Pair Corralation between Steel Authority and JTL Industries

Assuming the 90 days trading horizon Steel Authority is expected to generate 3.78 times less return on investment than JTL Industries. In addition to that, Steel Authority is 1.56 times more volatile than JTL Industries. It trades about 0.0 of its total potential returns per unit of risk. JTL Industries is currently generating about 0.03 per unit of volatility. If you would invest  21,655  in JTL Industries on March 12, 2024 and sell it today you would earn a total of  175.00  from holding JTL Industries or generate 0.81% return on investment over 90 days.
Time Period3 Months [change]
DirectionMoves Together 
StrengthVery Weak
Accuracy100.0%
ValuesDaily Returns

Steel Authority of  vs.  JTL Industries

 Performance 
       Timeline  
Steel Authority 

Risk-Adjusted Performance

6 of 100

 
Weak
 
Strong
Modest
Compared to the overall equity markets, risk-adjusted returns on investments in Steel Authority of are ranked lower than 6 (%) of all global equities and portfolios over the last 90 days.
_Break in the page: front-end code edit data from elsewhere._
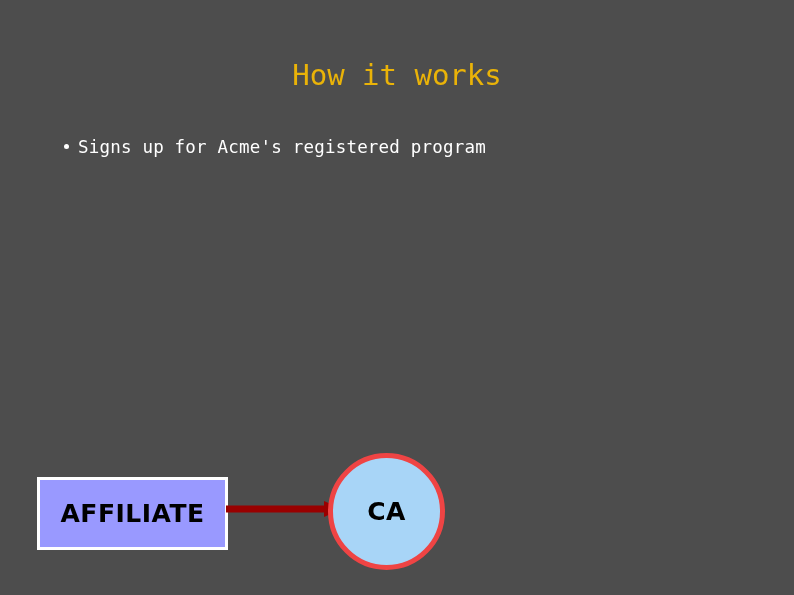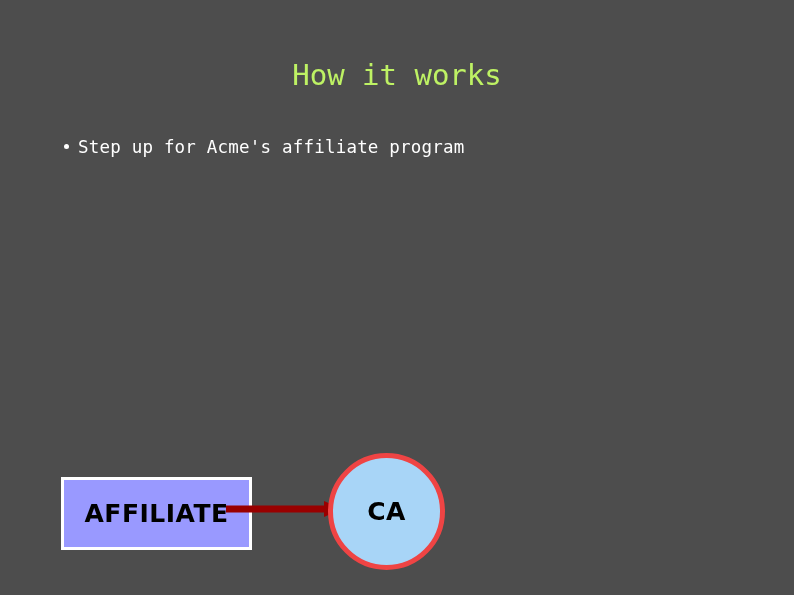--- a/index.html
+++ b/index.html
@@ -30,7 +30,7 @@
     top: 58px;
     width: 794px;
     text-align: center;
-    color: #bef264;
+    color: #eab308;
     font-family: "DejaVu Sans Mono", "Liberation Mono", monospace;
     font-size: 29px;
     line-height: 34px;

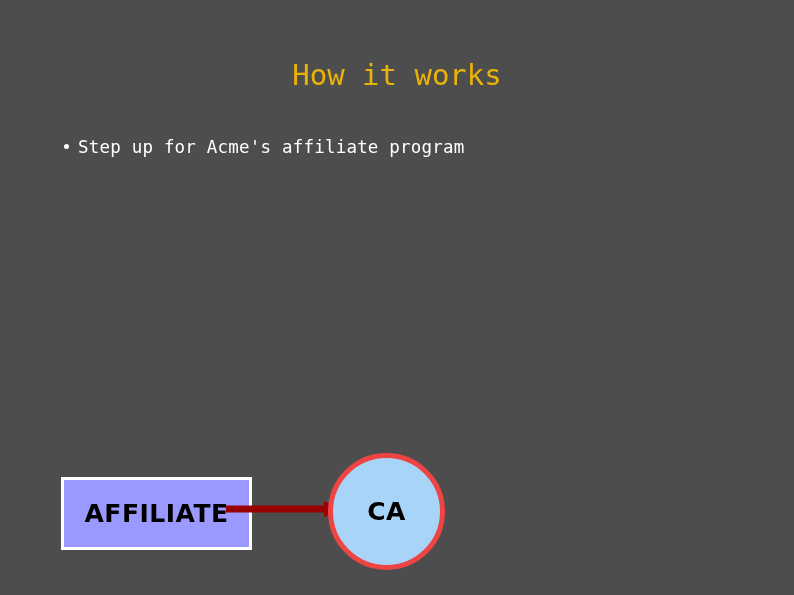--- a/index.html
+++ b/index.html
@@ -181,7 +181,7 @@
 
     <div class="bullet-row level1">
       <span class="marker"></span>
-      <span class="btext">Step up for Acme's affiliate program</span>
+      <span class="btext">Signs up for Acme's registered program</span>
     </div>
 
   </div>

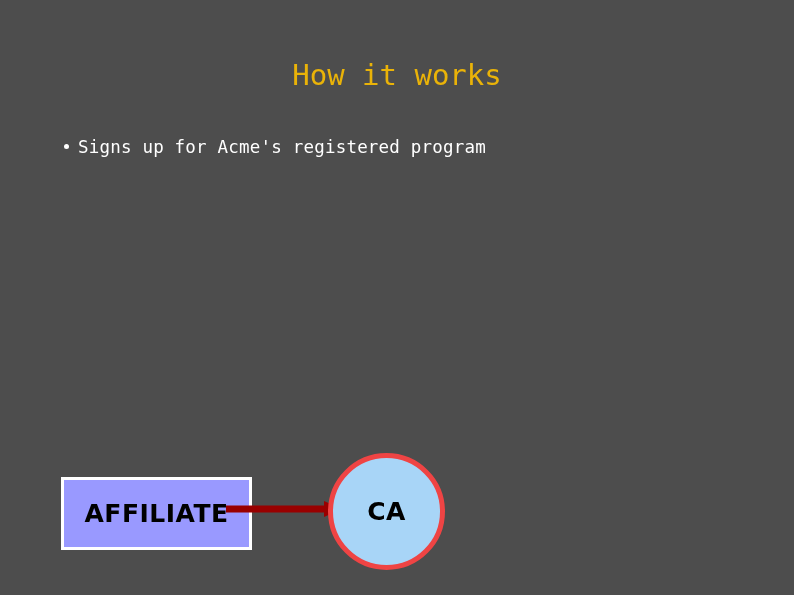--- a/index.html
+++ b/index.html
@@ -122,7 +122,6 @@
     align-items: center;
     justify-content: center;
     pointer-events: auto;
-    margin-left: 24px;
   }
   .node-affiliate .node-label {
     font-family: "DejaVu Sans", "Liberation Sans", sans-serif;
In spite of comparatively uncertain basic indicators, Steel Authority unveiled solid returns over the last few months and may actually be approaching a breakup point.
JTL Industries 

Risk-Adjusted Performance

10 of 100

 
Weak
 
Strong
OK
Compared to the overall equity markets, risk-adjusted returns on investments in JTL Industries are ranked lower than 10 (%) of all global equities and portfolios over the last 90 days. Despite somewhat uncertain basic indicators, JTL Industries sustained solid returns over the last few months and may actually be approaching a breakup point.
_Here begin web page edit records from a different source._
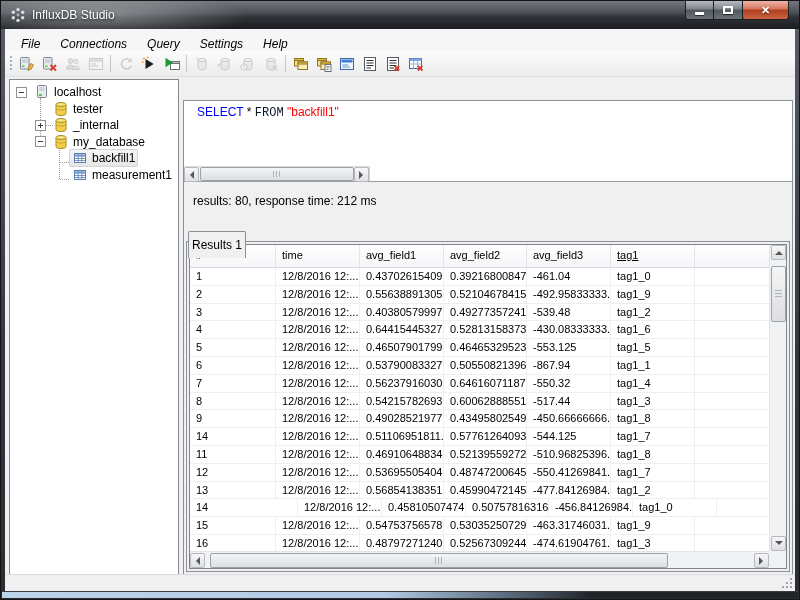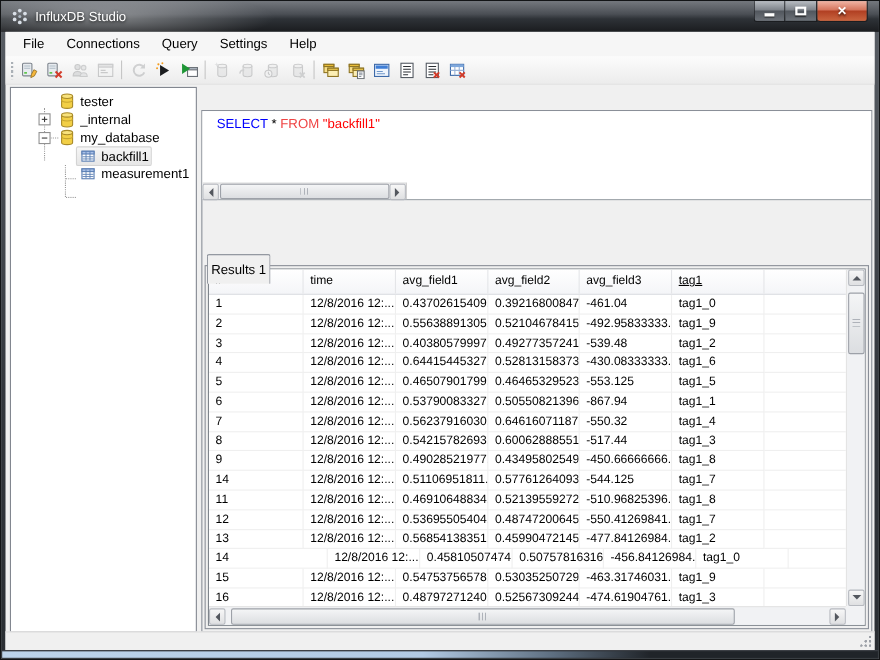--- a/index.html
+++ b/index.html
@@ -36,7 +36,7 @@
 
   
   .menubar { position:absolute; left:0; top:0; right:0; height:22px; background:#f6f6f6;
-    display:flex; align-items:center; padding-left:6px; }
+    display:flex; align-items:flex-end; padding-left:6px;font-style:italic; }
   .menu-item { padding:0 10px; display:flex; align-items:center; }
 
   

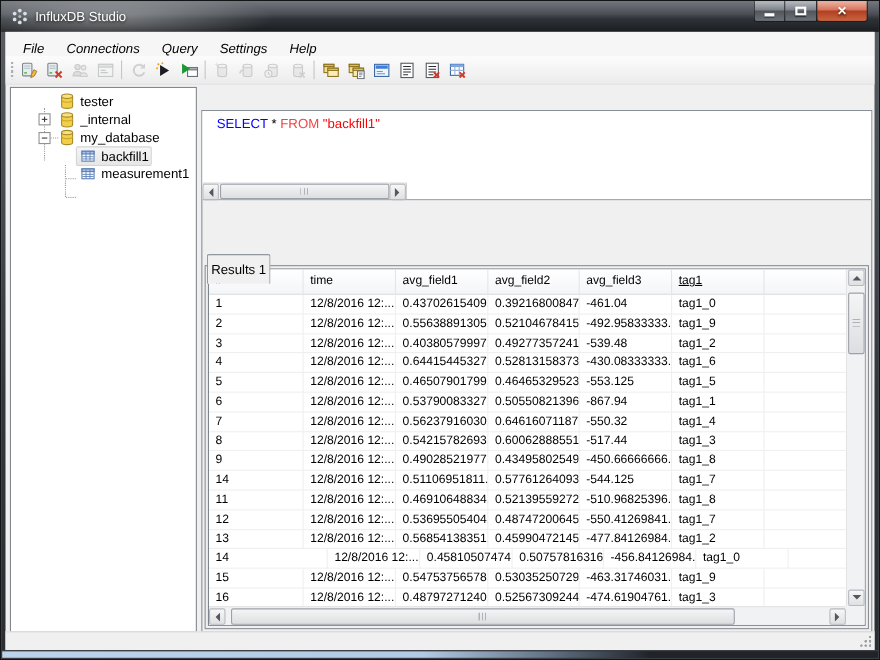--- a/index.html
+++ b/index.html
@@ -362,6 +362,20 @@
       <div class="guide" style="left:49px; top:70px; height:29px;"></div>
       <div class="stub" style="left:50px; top:82px; width:9px;"></div>
       <div class="stub" style="left:50px; top:99px; width:9px;"></div>
+    <div class="tree-row" style="padding-left: 6px;">
+          <span class="expander minus"></span>
+          <span class="node">
+            <span class="tree-ic">
+              <svg xmlns="http://www.w3.org/2000/svg" viewBox="0 0 16 16">
+                <rect x="3.5" y="1.5" width="9" height="12" rx="1" fill="#e8ecf0" stroke="#7d848d"></rect>
+                <line x1="5.5" y1="4" x2="10.5" y2="4" stroke="#aebbc6"></line>
+                <line x1="5.5" y1="6" x2="10.5" y2="6" stroke="#aebbc6"></line>
+                <rect x="5" y="10" width="3" height="2" fill="#58c443"></rect>
+              </svg>
+            </span>
+            <span class="tree-label">localhost</span>
+          </span>
+        </div>
         <div class="tree-row" style="padding-left: 25px;">
           <span class="expander placeholder"></span>
           <span class="node">

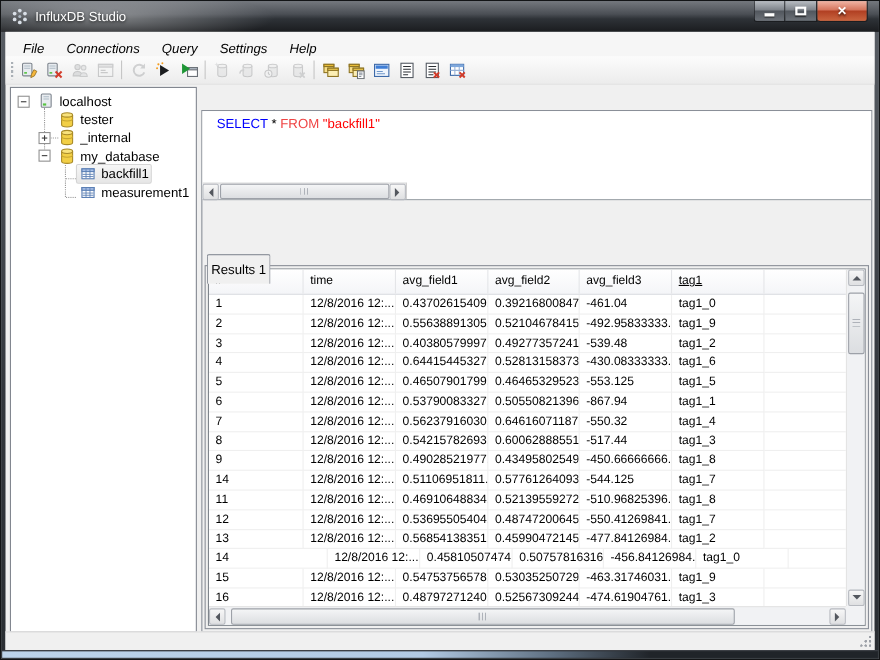--- a/index.html
+++ b/index.html
@@ -453,7 +453,7 @@
 
       <div class="tabpage">
         <div class="editor">
-          <div class="code" id="code"><span style="color: rgb(0, 0, 255);">SELECT</span><span style="color: rgb(0, 0, 0);"> * </span><span style="color: #ef4444;">FROM</span><span style="color: rgb(0, 0, 0);"> </span><span style="color: rgb(255, 0, 0);">"backfill1"</span></div>
+          <div class="code" id="code"><span style="color: rgb(0, 0, 255);">SELECT</span><span style="color: rgb(0, 0, 0);"> * </span><span style="color: #0f172a; font-family: Liberation Mono, monospace;">FROM</span><span style="color: rgb(0, 0, 0);"> </span><span style="color: rgb(255, 0, 0);">"backfill1"</span></div>
           <div class="sb editor-hscroll">
             <div class="sb-btn" style="left:0; top:0;">
                 <span class="arr arr-left"></span>

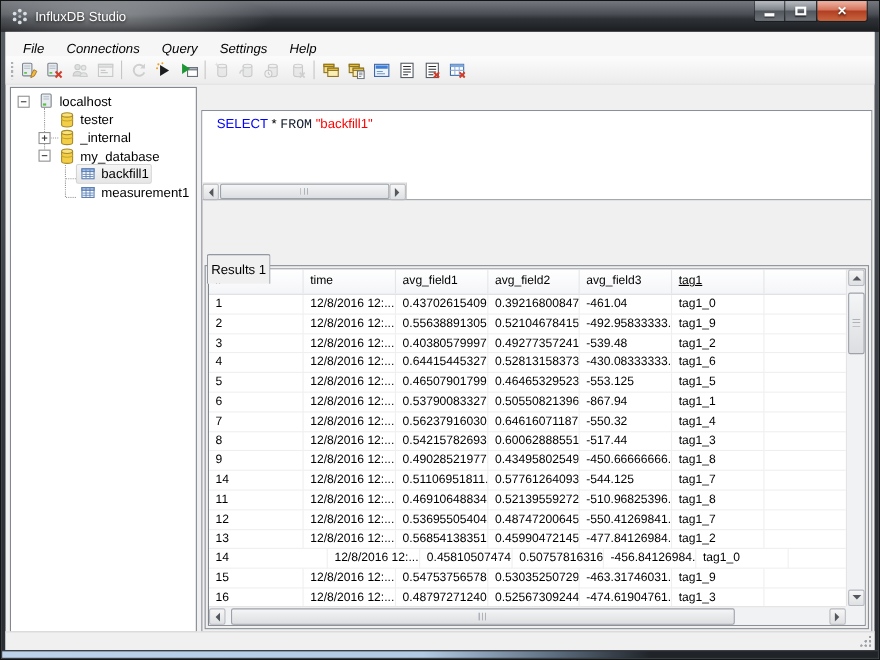--- a/index.html
+++ b/index.html
@@ -465,6 +465,7 @@
           </div>
         </div>
 
+        <div class="summary">results: 80, response time: 212 ms</div>
 
         <div class="results-tab">Results 1</div>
Steel Authority and JTL Industries Volatility Contrast

   Predicted Return Density   
       Returns  

Pair Trading with Steel Authority and JTL Industries

The main advantage of trading using opposite Steel Authority and JTL Industries positions is that it hedges away some unsystematic risk. Because of two separate transactions, even if Steel Authority position performs unexpectedly, JTL Industries can make up some of the losses. Pair trading also minimizes risk from directional movements in the market. For example, if an entire industry or sector drops because of unexpected headlines, the short position in JTL Industries will offset losses from the drop in JTL Industries' long position.
The idea behind Steel Authority of and JTL Industries pairs trading is to make the combined position market-neutral, meaning the overall market's direction will not affect its win or loss (or potential downside or upside). This can be achieved by designing a pairs trade with two highly correlated stocks or equities that operate in a similar space or sector, making it possible to obtain profits through simple and relatively low-risk investment.
Check out your portfolio center.
Note that this page's information should be used as a complementary analysis to find the right mix of equity instruments to add to your existing portfolios or create a brand new portfolio. You can also try the Odds Of Bankruptcy module to get analysis of equity chance of financial distress in the next 2 years.